Groundbreaking win for faith convictions makes global news

The recent case of West Australian Christian couple Byron and Keira Hordyk was a big win for religious freedom in Australia and generated headlines across the globe.

After foster care agency Wanslea Family Services rejected their application to become foster parents, the Human Rights Law Alliance took the case arguing they were the victims of unlawful discrimination.

The Tribunal decision released on 23 December 2022 confirmed that the foster care agency had discriminated against the Hordyks.

The win was groundbreaking for Australian religious freedom and the news spread quickly around the country despite the Christmas shutdown.

From The Australian, “The State Administrative Tribunal in WA found that Wanslea was providing a service and ‘indirectly discriminated against the Hordyks in the provision of that service on the ground of their religious conviction’.”

“A Western Australian tribunal has found a Christian couple were discriminated against when their application to foster a child was rejected over their view that homosexuality is a sin,” reported ABC News.

“Perth couple Byron and Keira Hordyk hope that their five-year religious discrimination battle against a foster care agency will give hope to all Christians who strive to live by and promote basic Christian beliefs and values,” wrote The Catholic Weekly.

It wasn’t just in Australia that the news made headlines. This important case was also reported to many around the world.

Portuguese Christian News site Guiame covered the story, writing “because they follow the biblical precepts and believe that homosexuality is a sin, an Australian couple had an adoption unjustly denied”.

“A Western Australian tribunal concluded that Byron and Keira Hordyk views on religion were discriminated against,” reported the UK’s Tyla.com.

The widespread interest in the outcome of this case shows that Australians care about their religious liberties.
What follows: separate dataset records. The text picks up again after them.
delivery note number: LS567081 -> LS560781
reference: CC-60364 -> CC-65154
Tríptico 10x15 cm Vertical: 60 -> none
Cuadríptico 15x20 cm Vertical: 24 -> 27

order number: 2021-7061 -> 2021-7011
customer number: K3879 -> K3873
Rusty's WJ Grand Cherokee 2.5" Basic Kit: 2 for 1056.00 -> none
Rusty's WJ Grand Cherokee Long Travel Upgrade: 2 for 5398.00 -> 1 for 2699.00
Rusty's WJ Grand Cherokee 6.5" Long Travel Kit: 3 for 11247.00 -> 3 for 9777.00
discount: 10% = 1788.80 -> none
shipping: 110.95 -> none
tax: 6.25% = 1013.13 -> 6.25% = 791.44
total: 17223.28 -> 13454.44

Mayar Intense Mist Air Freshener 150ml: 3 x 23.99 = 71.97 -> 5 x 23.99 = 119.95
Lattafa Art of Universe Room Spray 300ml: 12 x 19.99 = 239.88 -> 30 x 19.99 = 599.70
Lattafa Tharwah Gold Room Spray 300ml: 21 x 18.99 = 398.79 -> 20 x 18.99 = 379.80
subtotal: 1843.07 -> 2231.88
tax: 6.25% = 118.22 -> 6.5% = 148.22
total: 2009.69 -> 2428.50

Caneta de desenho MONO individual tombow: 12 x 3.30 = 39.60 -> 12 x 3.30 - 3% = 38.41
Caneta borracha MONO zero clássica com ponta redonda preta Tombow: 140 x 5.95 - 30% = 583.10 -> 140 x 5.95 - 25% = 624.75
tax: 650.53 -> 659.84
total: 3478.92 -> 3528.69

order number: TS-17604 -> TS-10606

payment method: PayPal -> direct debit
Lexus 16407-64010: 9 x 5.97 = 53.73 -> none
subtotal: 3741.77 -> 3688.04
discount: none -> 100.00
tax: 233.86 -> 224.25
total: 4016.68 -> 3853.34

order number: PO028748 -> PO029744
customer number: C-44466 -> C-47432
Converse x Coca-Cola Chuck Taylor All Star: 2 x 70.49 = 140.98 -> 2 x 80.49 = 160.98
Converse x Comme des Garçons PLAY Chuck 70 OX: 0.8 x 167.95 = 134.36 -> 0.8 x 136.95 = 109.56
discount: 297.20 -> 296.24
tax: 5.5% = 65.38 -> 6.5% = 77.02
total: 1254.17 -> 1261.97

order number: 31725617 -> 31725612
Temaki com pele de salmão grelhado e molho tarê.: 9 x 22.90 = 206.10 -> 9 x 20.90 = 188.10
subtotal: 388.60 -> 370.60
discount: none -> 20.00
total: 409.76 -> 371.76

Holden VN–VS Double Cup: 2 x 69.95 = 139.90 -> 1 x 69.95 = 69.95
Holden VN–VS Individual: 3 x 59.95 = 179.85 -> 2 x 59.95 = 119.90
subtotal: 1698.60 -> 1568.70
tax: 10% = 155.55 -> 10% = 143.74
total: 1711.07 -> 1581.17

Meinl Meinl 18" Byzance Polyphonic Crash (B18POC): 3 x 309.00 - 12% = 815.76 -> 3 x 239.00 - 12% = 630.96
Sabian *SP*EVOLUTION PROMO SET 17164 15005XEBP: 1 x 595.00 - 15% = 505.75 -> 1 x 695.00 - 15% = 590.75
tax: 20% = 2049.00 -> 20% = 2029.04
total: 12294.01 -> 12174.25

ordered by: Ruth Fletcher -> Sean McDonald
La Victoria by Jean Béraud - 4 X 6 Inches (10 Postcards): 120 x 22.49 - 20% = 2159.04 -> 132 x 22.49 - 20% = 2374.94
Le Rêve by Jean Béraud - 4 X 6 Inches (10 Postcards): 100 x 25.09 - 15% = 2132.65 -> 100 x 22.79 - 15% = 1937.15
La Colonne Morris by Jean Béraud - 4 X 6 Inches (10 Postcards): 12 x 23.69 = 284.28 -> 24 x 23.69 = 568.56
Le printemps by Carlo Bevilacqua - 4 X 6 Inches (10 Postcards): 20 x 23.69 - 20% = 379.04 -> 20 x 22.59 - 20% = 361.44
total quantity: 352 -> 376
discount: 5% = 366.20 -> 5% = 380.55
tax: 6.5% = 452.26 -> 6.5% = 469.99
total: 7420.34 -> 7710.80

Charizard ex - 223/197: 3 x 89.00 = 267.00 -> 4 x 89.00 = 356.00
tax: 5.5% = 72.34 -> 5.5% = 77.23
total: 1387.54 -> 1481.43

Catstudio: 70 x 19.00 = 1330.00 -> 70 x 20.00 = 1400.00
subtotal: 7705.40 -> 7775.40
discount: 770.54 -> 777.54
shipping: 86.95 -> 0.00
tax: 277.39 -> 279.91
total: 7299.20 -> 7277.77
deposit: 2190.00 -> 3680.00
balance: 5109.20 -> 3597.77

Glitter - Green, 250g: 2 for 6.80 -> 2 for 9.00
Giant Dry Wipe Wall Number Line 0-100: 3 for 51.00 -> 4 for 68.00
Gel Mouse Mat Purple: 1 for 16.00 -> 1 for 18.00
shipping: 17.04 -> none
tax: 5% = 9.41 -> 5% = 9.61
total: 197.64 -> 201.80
The Tribunal’s decision also demonstrates that the momentum of fashionable ideas demonstrated by the foster agency’s treatment of the Hordyks and other cases like the treatment of Andrew Thorburn are out of step with what is just and equitable under the law.

As John Steenhof, principal lawyer and head of the Hordyk’s legal team at the Human Rights Law Alliance, said, the Hordyks are “ordinary Australians” who were discriminated against.

“[The Hordyks] were treated badly purely because of their traditional Christian beliefs about sexuality,” he said.

“This is a wonderful couple who would be great foster carers and they were told that they were unsafe because they didn’t affirm homosexuality.”

The Hordyks’s case is groundbreaking for religious freedom law in Australia. the Tribunal followed the decision in Williamson, finding that it is not the court’s role to judge the ‘validity’ of a person’s belief by engaging in theological or doctrinal reasoning.

By following this important UK case, the Tribunal has recognised that the content and reasoning behind a person’s religious conviction should not be picked apart by a judge, who is not a theologian, and should only be concerned to make sure that the person genuinely and sincerely holds their belief.

This goes to the very heart of freedom of religion in a pluralist society. No one belief should be privileged by the State and every religious belief should be afforded equal protection under the law.

Australians should not have to fear that they will be discriminated against because of their sincerely held beliefs.